Swish-E Logo


INSTALL - SWISH-E Installation Instructions


Table of Contents:

[ TOC ]

SYSTEM REQUIREMENTS

SWISH-E 2.0 is written in C, and, up to this time, it has been tested on Solaris 2.6, AIX 4.3.2, OpenVMS 7.2-1 AXP, RedHat Linux 6.2 (and other Linux distributions) and Win32 platforms.

Unless you are using the included Win32 binary, a C compiler is needed. Pretty much any standard compiler should do. Tested compilers include:

 
  gcc version 2.8.1 (Solaris 2.6)
  gcc version 2.95.1 (Solaris 2.6)
  gcc version 2.95.2 (AIX)
  gcc version egcs-2.91.66 (Linux)

The HTTP document source method uses a Perl helper script that requires the LWP, HTTP, and HTML modules. (Note: depending on your perl installation, you might need to install additional modules required by LWP; for requirements and downloads check http://www.cpan.org or http://theory.uwinnipeg.ca/search/cpan-search.html). The Perl helper script was tested with perl 5.005 although should probably work with any version 5 release. Do note that the LWP, HTTP, and HTML modules are updated often for bug fixes and such -- do check for upgrades.

[ TOC ]


Platform Specific Information

A configure script is used to determine platform specific details for building swish. Please contact the SWISH-E discussion list if you notice any platform specific problems while building SWISH-E.

Specific information for various platforms can be found in subdirectories of the src directory. For example, the Win32 binary for Windows can be found in src/win32, and instructions for building under VMS can be found in src/vms.

[ TOC ]


INSTALLATION

If you are reading this INSTALL document, then you probably already have downloaded and unpacked the distribution.

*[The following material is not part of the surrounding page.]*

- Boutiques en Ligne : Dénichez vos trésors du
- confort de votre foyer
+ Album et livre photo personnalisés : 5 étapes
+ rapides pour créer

But just in case...

[ TOC ]


Downloading and unpacking and building

Make sure you are using the current stable release from http://sunsite.berkeley.edu/SWISH-E/. How you download is up to you: lynx, lwp-download, wget are all common methods.

  1. Uncompress the distribution file

     
       gzip -dc swish-e.x.x.tar.gz | tar xof -

    or on some versions of tar, simply

     
       tar zxof swish-e.x.x.tar.gz

    Uncompressing should create the following directories:

     
       swish-e-x.x/            configure script and top-level Makefile
       swish-e-x.x/pod/        swish-e documentation
       swish-e-x.x/src/        source code
       swish-e-x.x/win32/      win32 binary and buid files
       swish-e-x.x/vms/        files required for building under VMS
       swish-e-x.x/conf/       example configuration files and stopword files
       swish-e-x.x/tests/      tests used for running "make test"
       swish-e-x.x/perl/       perl interface to the SWISH-E library
       swish-e-x.x/html/       HTML version of the documentation
       swish-e-x.x/doc/        directory used or building the documentation
       swish-e-x.x/filter-bin/ filter samples
       swish-e-x.x/prog-bin/   a web spider and other examples

  2. Make any needed changes in src/config.h

    Compile-time configuration settings are adjusted in the file src/config.h. Many of the settings may also be specified in the configuration file used during indexing. You probably will not need to change this file, but it's helpful to become familiar with the default compiled-in settings.

  3. Build SWISH-E

    In the swish-e-x.x/ top level directory type the following commands

     
       ./configure
       make
       make test

    This will create the swish-e executable src/swish-e and test that the executable is working correctly. make test will generate an index file in the tests directory and run a number of searches against this index.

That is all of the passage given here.